Note that non-repudiation is about convincing a third party (a judge): Alice signs a message and sends it to Bob, so that non only Bob is convinced that the message really comes from Alice and was not altered, but Bob can show it to Charlie and Charlie will be convinced, too. Here, you only have a client and a server, no third party, so "non-repudiation" is not relevant here. This more looks like an authentication problem.
The first answer is that it is not possible on the following grounds: the machine being fully compromised, the attacker could read its entire contents. The attacker may then run a clone of the machine in a virtual machine and let that clone talk with the server. The clone will report that all is well, while the attacker pillages the genuine system. From a cryptographer's point of view, a difference which can be made between two entities, from the outside (e.g. a genuine watchdog, and a fake one), only if they cannot compute the same things, and ability to compute equates to knowledge: the watchdog can compute an answer to the server that the attacker cannot fake only if the watchdog knows some secret data that the attacker does not, and, by construction, this does not happen.
The second answer is that it might be feasible but it requires that the conditions are right. If we look at the problem closely, we see that the attacker's goal is to talk with the server, emitting messages that the compromised machine cannot produce. This means that the watchdog can work reliably only if the compromise is destructive. For instance, suppose that:
- The client under supervision uses a set of system files (the operating system with its kernel and libraries and utilities).

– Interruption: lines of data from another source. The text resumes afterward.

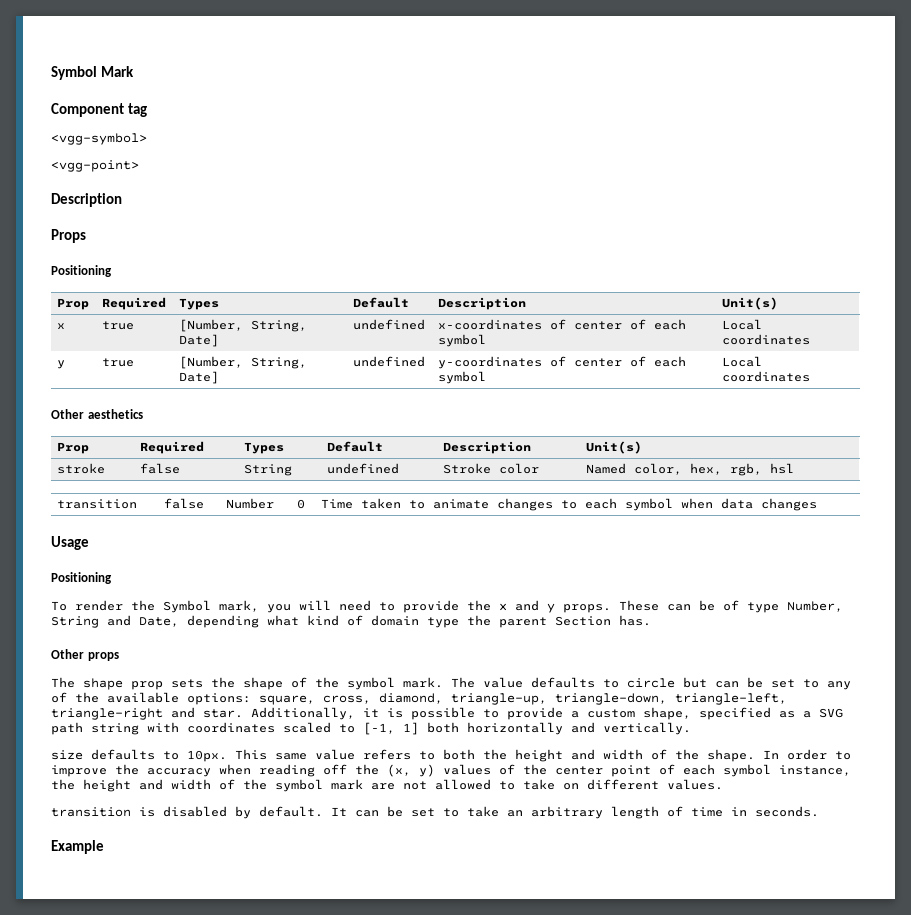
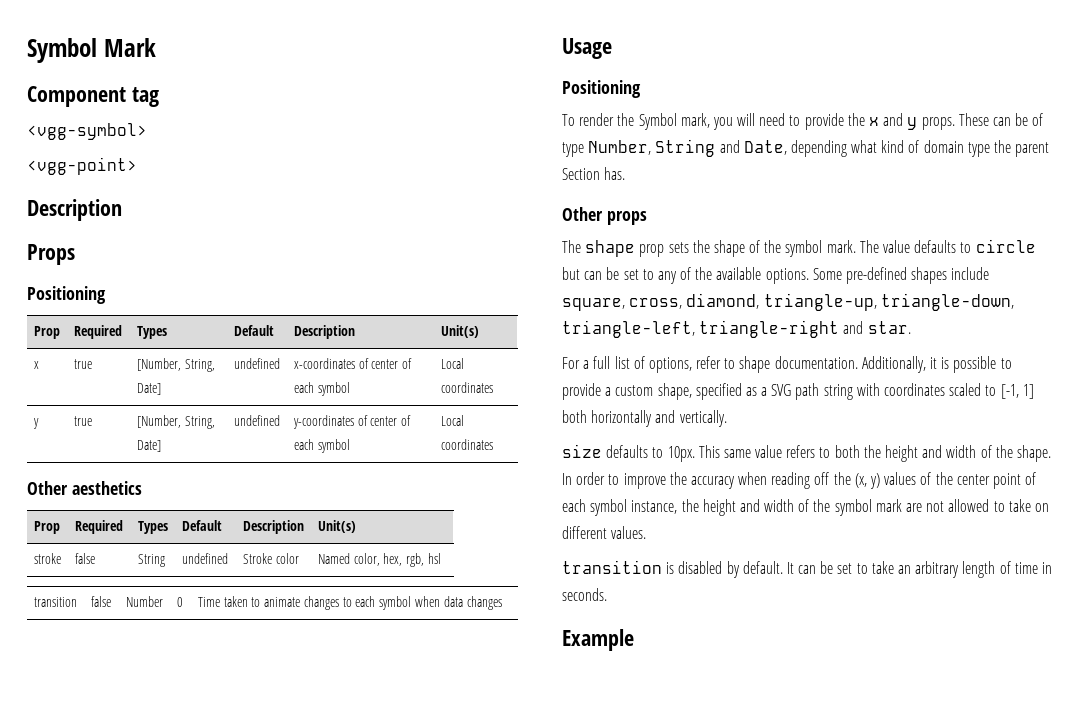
- The value defaults to circle but can be set to any of the available options: square, cross, diamond, triangle-up, triangle-down, triangle-left, triangle-right and star.
+ The value defaults to circle but can be set to any of the available options. Some pre-defined shapes include square, cross, diamond, triangle-up, triangle-down, triangle-left, triangle-right and star.
+ For a full list of options, refer to shape documentation.

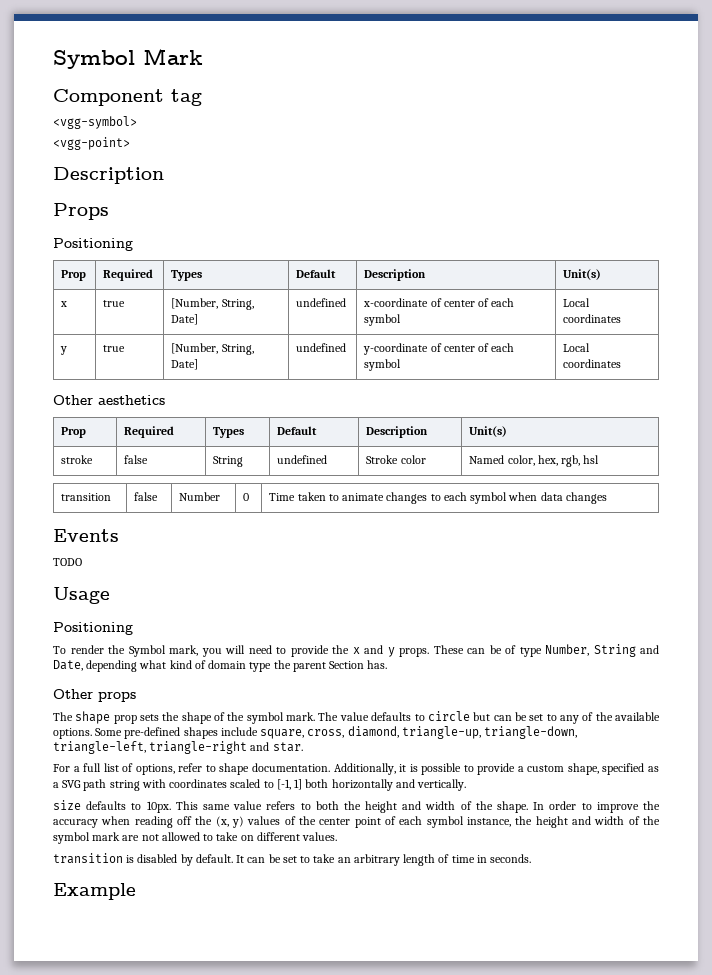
- x | true | [Number, String, Date] | undefined | x-coordinates of center of each symbol | Local coordinates
+ x | true | [Number, String, Date] | undefined | x-coordinate of center of each symbol | Local coordinates
- y | true | [Number, String, Date] | undefined | y-coordinates of center of each symbol | Local coordinates
+ y | true | [Number, String, Date] | undefined | y-coordinate of center of each symbol | Local coordinates
+ Events
+ TODO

- Under normal conditions, these files are not entirely known to the attacker (he may have copies of some or most of them, but not all).
- But the server knows all the files, exactly.
- A successful compromise necessarily "damages" at least one file (that's the tricky point) and the modified contents cannot be recovered afterwards by the attacker.
Under these conditions, then you can use the following:
- Make an archive of all the system files, in alphabetical order. The archive format must include the file names and contents and be deterministic: if you make the archive twice, you get twice the same output file, exact to the last bit. The archive file is not stored on disk or in RAM; it is hashed on-the-fly with SHA-256.
- Let K be the SHA-256 output. At regular intervals, the client talks to the server; the server sends a random challenge C, and the client responds with HMAC/SHA-256, computed over C and using K as key.
- The server uses his knowledge of the client files to recompute K and verify the HMAC output.
The challenge-response protocol with HMAC prevents replay attacks. MitM do not apply either. We really are in information-theoretic grounds here, not "normal crypto".
Unfortunately, it is very hard to ensure the conditions above. Secrecy of the device contents is almost impossible to achieve when the device is a consumer product (the attacker can buy other device instances, open them and look at all the contents), and most compromises are not destructive, at least as far as system files are involved: buffer overflows and similar vulnerabilities lead to RAM-only exploits, with no change whatsoever to system files.
Therefore what I expose here is more a theoretical concept than anything practical. However, this ought to help understand the issue: to prevent hidden alterations, the watchdog must own a "secret" which will not be revealed through a full compromise, which is kind of paradoxical and requires a bit of cheating with preposterous conditions.